- WHAT THIS TASK INVOLVES
Note how many lines in the entries contain the string "PARTY", then give that number and nothing else.

======== DATA FOR THIS TASK

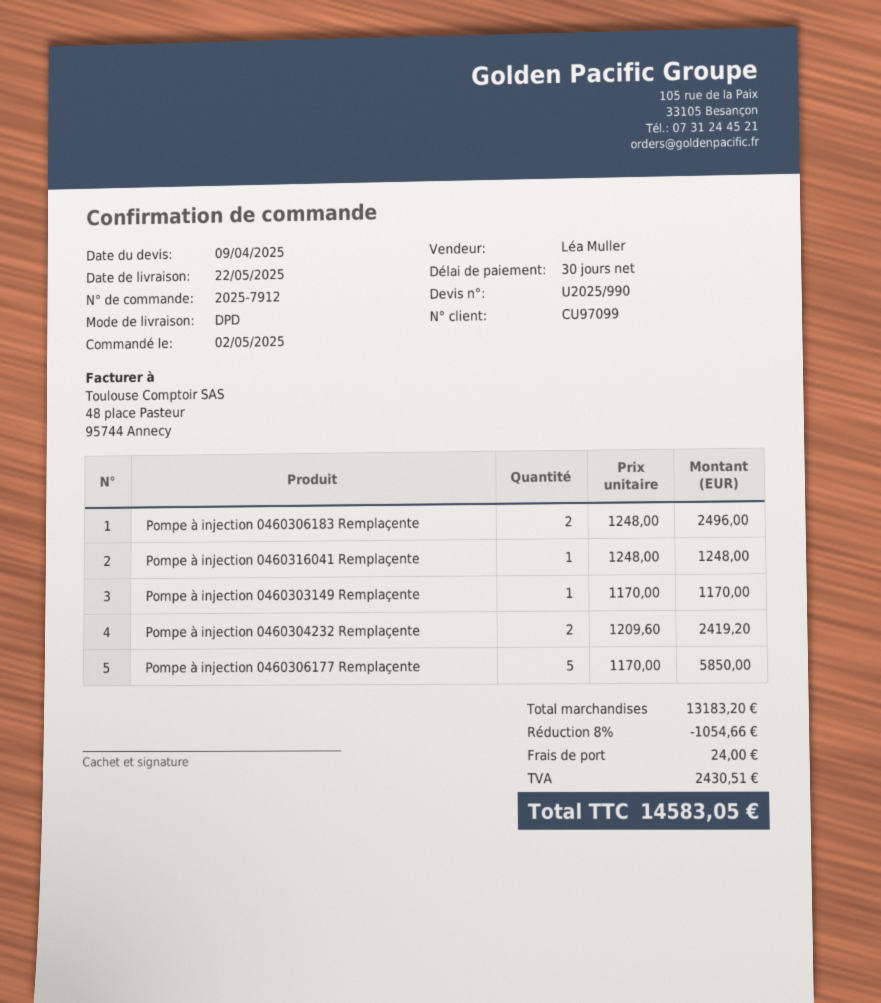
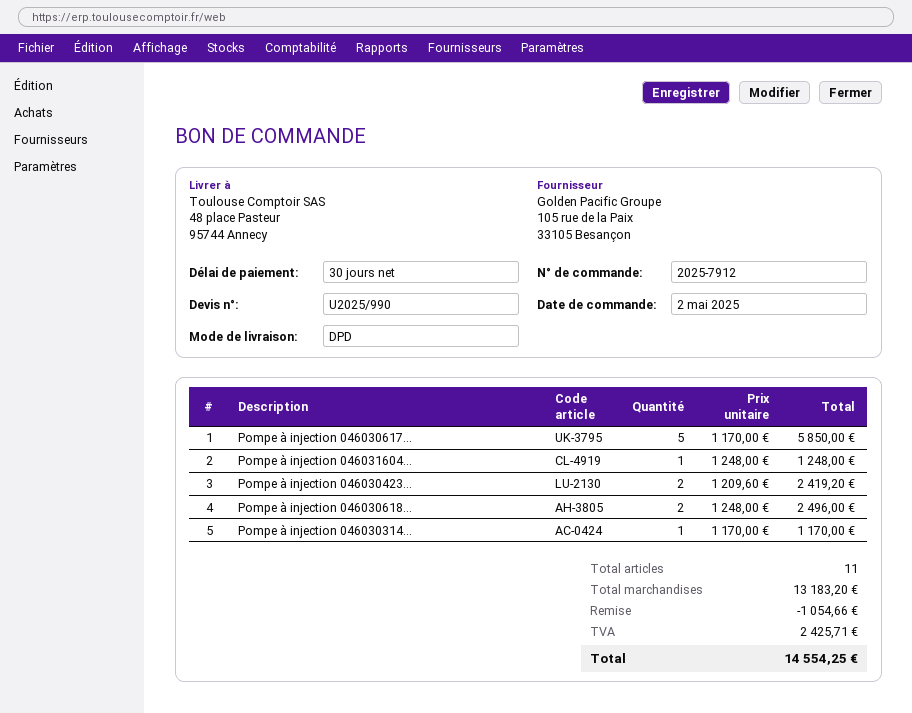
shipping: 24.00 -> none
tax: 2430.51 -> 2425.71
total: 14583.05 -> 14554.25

================
======== DATA FOR THIS TASK

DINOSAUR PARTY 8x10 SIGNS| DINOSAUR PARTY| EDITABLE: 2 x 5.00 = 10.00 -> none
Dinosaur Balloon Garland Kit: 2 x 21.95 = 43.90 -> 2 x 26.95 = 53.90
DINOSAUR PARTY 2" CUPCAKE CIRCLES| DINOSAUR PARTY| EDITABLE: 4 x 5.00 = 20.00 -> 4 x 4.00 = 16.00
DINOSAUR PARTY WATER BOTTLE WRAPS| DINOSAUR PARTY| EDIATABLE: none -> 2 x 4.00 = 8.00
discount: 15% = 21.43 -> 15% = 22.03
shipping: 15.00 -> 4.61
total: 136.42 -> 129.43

================

- PROBLEM SOLUTION
3